◆ Aim of the task:
The response must consist of the lines below from the one with "-26,31 +26,31 @@" through the one with "margin-top: 36px;", exactly as they appear and with both ends kept.

◆ Records shown:
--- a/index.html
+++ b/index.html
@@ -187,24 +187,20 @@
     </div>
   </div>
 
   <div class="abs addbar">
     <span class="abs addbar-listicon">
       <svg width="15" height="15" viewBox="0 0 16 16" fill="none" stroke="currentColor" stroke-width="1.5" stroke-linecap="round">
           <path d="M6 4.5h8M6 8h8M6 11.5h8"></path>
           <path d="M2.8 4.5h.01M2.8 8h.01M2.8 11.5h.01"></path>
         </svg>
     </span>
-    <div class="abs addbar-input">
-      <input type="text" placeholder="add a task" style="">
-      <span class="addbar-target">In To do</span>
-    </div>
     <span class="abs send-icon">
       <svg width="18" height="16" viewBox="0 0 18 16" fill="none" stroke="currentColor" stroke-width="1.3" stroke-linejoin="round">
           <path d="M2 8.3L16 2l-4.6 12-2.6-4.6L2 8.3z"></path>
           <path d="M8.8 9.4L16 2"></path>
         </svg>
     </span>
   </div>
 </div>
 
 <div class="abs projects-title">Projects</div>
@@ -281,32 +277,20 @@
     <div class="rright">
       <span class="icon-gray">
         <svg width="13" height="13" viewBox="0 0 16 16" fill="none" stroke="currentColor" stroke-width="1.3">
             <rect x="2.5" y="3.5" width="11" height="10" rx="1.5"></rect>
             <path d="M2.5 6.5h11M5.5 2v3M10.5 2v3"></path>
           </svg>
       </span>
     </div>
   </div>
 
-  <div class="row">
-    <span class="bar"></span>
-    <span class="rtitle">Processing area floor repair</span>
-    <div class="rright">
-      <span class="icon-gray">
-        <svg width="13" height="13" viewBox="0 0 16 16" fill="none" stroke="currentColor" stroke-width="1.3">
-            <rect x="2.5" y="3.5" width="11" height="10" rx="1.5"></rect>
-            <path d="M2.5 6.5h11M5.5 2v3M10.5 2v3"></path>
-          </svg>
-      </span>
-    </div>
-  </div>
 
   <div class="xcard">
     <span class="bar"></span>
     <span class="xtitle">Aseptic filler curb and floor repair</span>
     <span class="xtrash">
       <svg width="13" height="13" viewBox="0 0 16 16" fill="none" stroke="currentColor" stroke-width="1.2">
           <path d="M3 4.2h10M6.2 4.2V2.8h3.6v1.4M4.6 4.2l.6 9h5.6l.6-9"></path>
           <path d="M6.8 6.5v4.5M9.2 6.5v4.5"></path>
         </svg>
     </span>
* * *
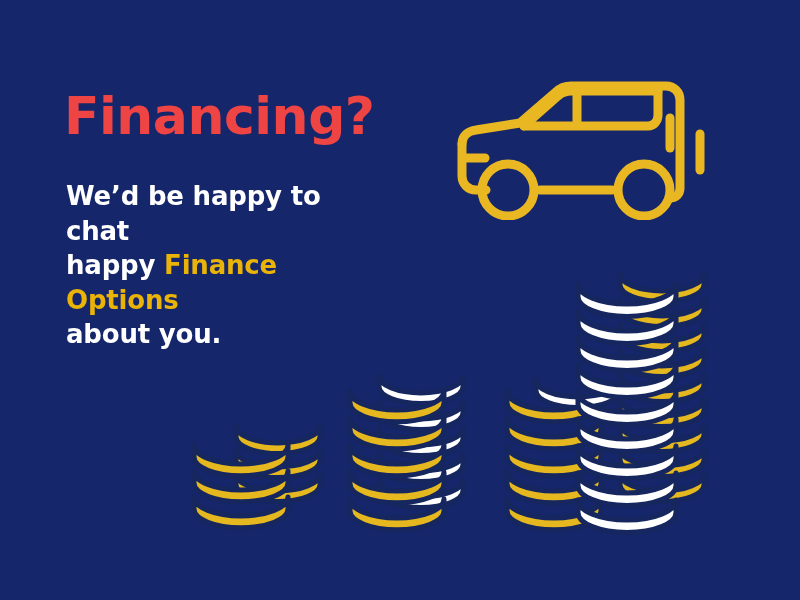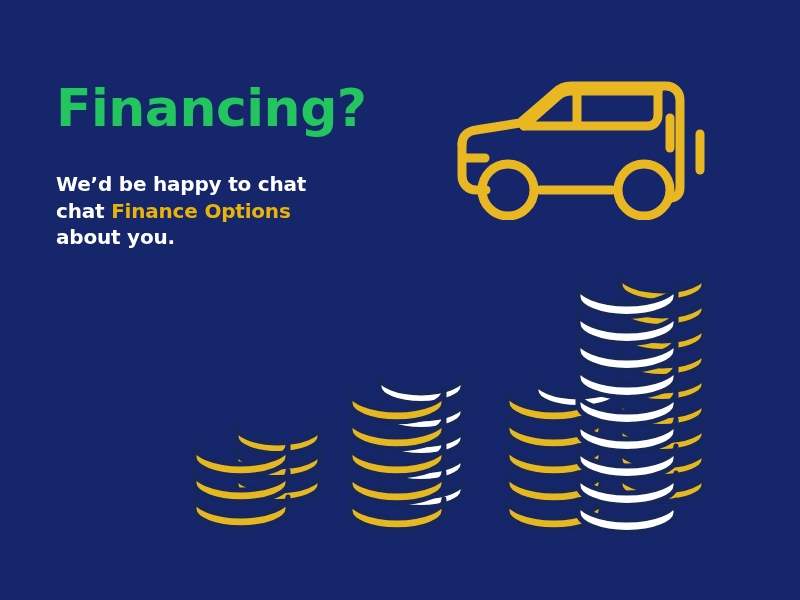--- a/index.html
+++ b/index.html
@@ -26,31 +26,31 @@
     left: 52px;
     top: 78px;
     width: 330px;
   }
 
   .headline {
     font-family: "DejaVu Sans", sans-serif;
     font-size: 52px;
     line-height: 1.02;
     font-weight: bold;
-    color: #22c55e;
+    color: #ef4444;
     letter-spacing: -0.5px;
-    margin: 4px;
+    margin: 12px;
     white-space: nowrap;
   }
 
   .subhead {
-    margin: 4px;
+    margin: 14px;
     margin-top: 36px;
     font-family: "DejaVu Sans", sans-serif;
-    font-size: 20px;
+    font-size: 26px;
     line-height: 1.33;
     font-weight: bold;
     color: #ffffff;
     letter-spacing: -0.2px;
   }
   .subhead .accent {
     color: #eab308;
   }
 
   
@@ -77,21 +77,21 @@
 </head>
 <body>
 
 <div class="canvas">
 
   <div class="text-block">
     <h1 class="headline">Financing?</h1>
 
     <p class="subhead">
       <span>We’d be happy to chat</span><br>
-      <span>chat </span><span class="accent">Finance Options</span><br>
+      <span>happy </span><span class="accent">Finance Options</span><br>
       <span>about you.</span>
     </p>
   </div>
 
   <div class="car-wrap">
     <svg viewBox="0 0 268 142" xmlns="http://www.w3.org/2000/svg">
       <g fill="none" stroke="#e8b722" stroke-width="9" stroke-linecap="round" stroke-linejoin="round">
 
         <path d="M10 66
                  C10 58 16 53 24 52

◆ Solution below:
@@ -26,31 +26,31 @@
     left: 52px;
     top: 78px;
     width: 330px;
   }
 
   .headline {
     font-family: "DejaVu Sans", sans-serif;
     font-size: 52px;
     line-height: 1.02;
     font-weight: bold;
-    color: #22c55e;
+    color: #ef4444;
     letter-spacing: -0.5px;
-    margin: 4px;
+    margin: 12px;
     white-space: nowrap;
   }
 
   .subhead {
-    margin: 4px;
+    margin: 14px;
     margin-top: 36px;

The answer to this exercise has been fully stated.